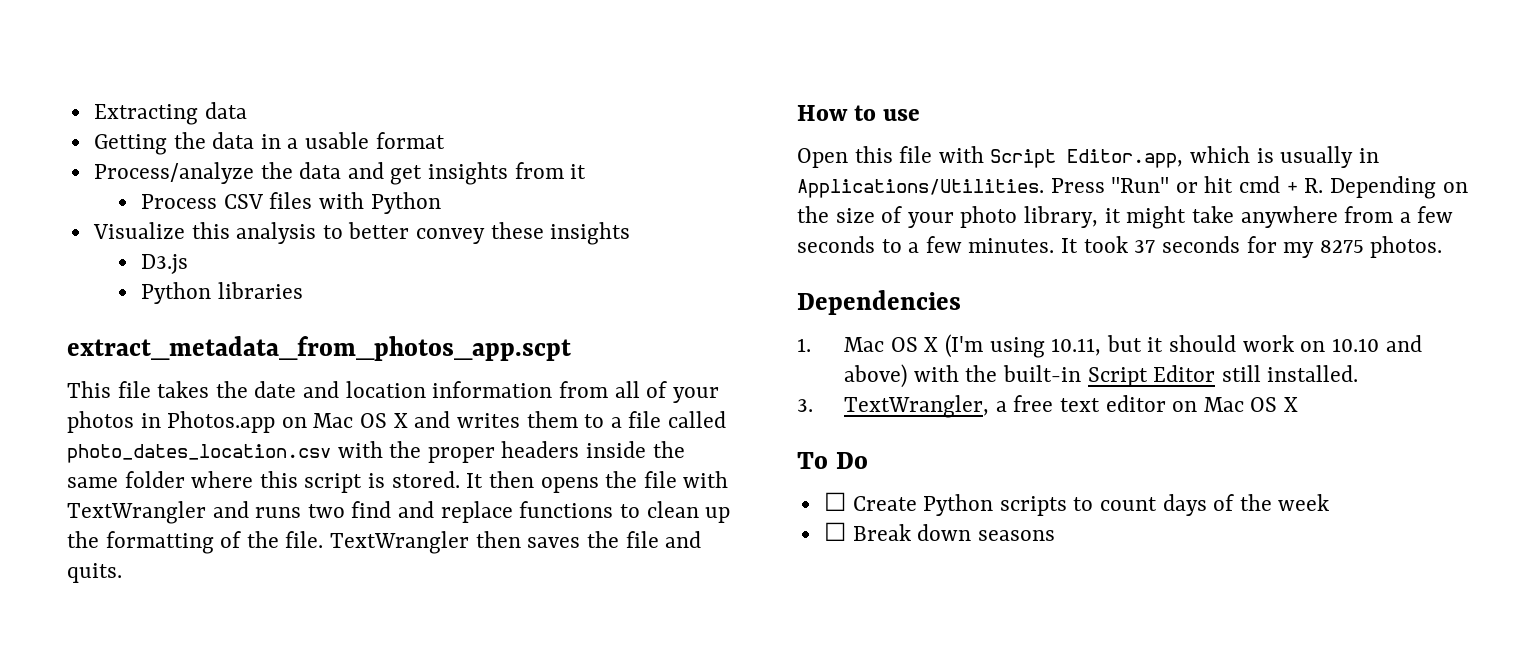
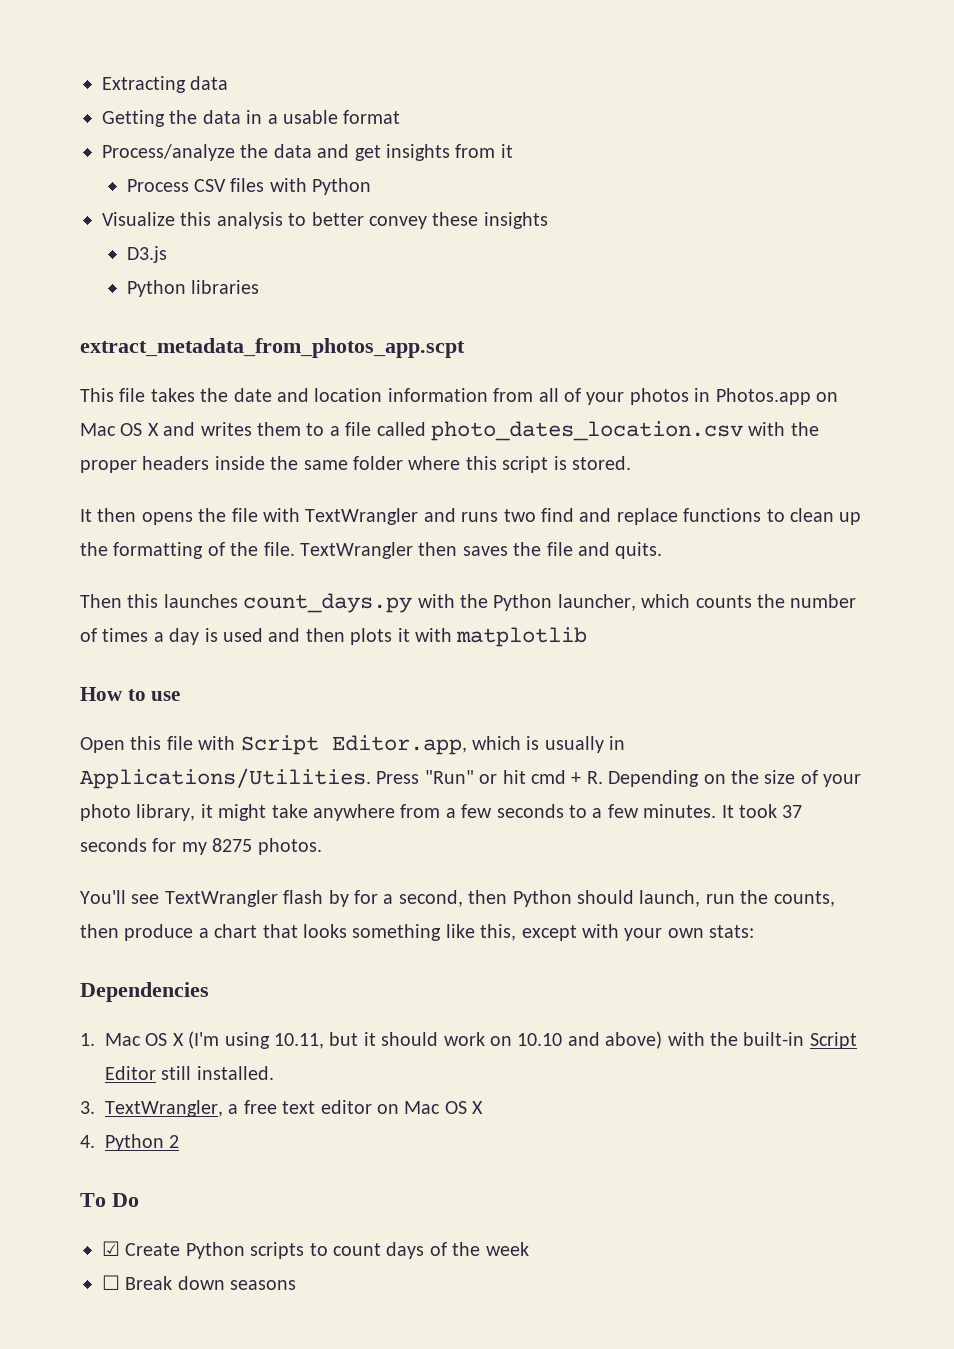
- This file takes the date and location information from all of your photos in Photos.app on Mac OS X and writes them to a file called photo_dates_location.csv with the proper headers inside the same folder where this script is stored. It then opens the file with TextWrangler and runs two find and replace functions to clean up the formatting of the file.
+ This file takes the date and location information from all of your photos in Photos.app on Mac OS X and writes them to a file called photo_dates_location.csv with the proper headers inside the same folder where this script is stored.
+ It then opens the file with TextWrangler and runs two find and replace functions to clean up the formatting of the file.
+ Then this launches count_days.py with the Python launcher, which counts the number of times a day is used and then plots it with matplotlib
+ You'll see TextWrangler flash by for a second, then Python should launch, run the counts, then produce a chart that looks something like this, except with your own stats:
+ 4. Python 2
- ☐ Create Python scripts to count days of the week
+ ☑ Create Python scripts to count days of the week

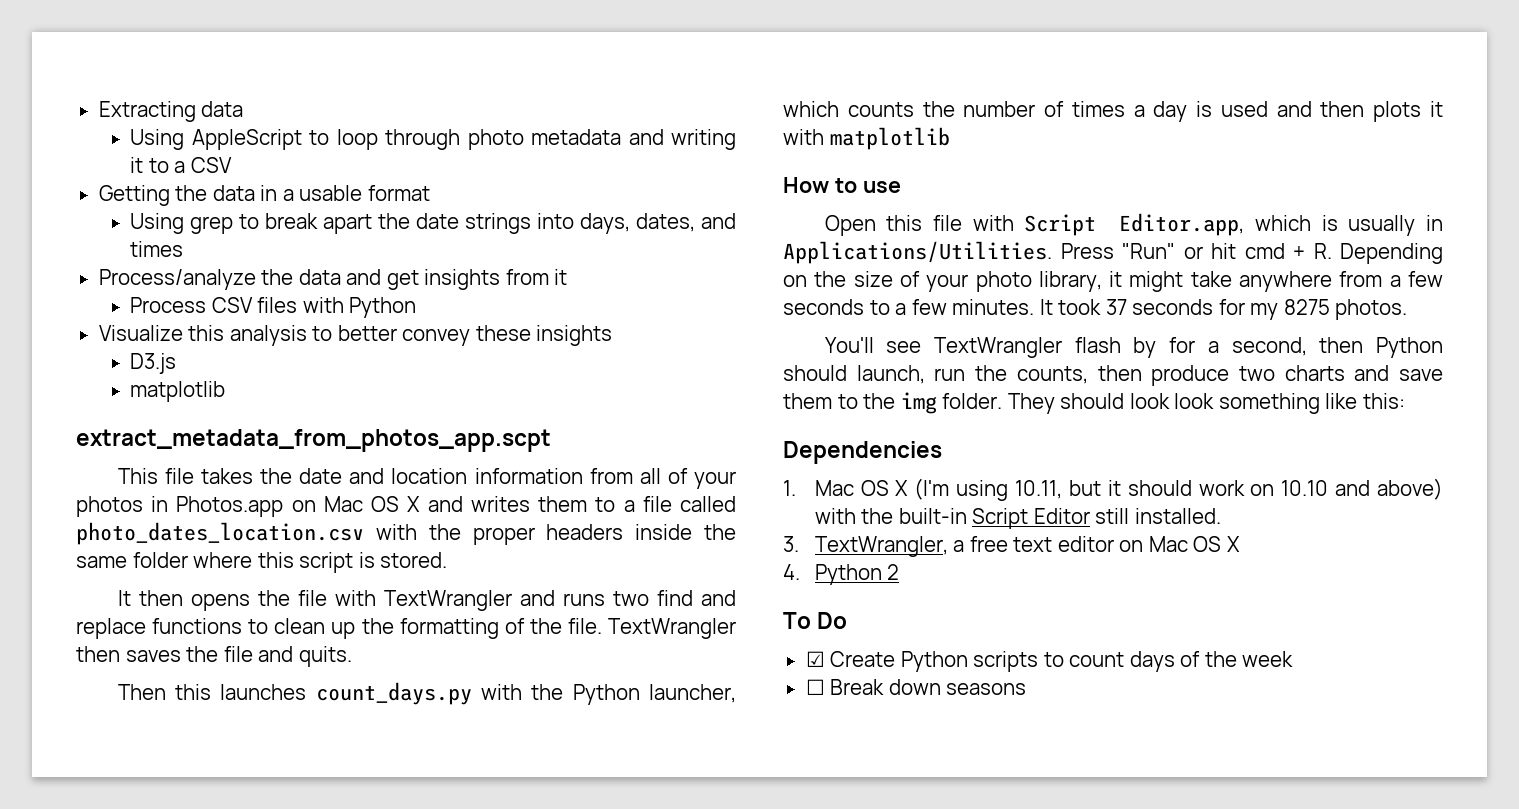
+ Using AppleScript to loop through photo metadata and writing it to a CSV
+ Using grep to break apart the date strings into days, dates, and times
  D3.js
- Python libraries
+ matplotlib
- You'll see TextWrangler flash by for a second, then Python should launch, run the counts, then produce a chart that looks something like this, except with your own stats:
+ You'll see TextWrangler flash by for a second, then Python should launch, run the counts, then produce two charts and save them to the img folder. They should look look something like this:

_ _ _ _ _ _ _

WORK ORDER:
If a line in the records contains the string "functions", copy it out.

THE COMPLETED TASK:
- This file takes the date and location information from all of your photos in Photos.app on Mac OS X and writes them to a file called photo_dates_location.csv with the proper headers inside the same folder where this script is stored. It then opens the file with TextWrangler and runs two find and replace functions to clean up the formatting of the file.
+ It then opens the file with TextWrangler and runs two find and replace functions to clean up the formatting of the file.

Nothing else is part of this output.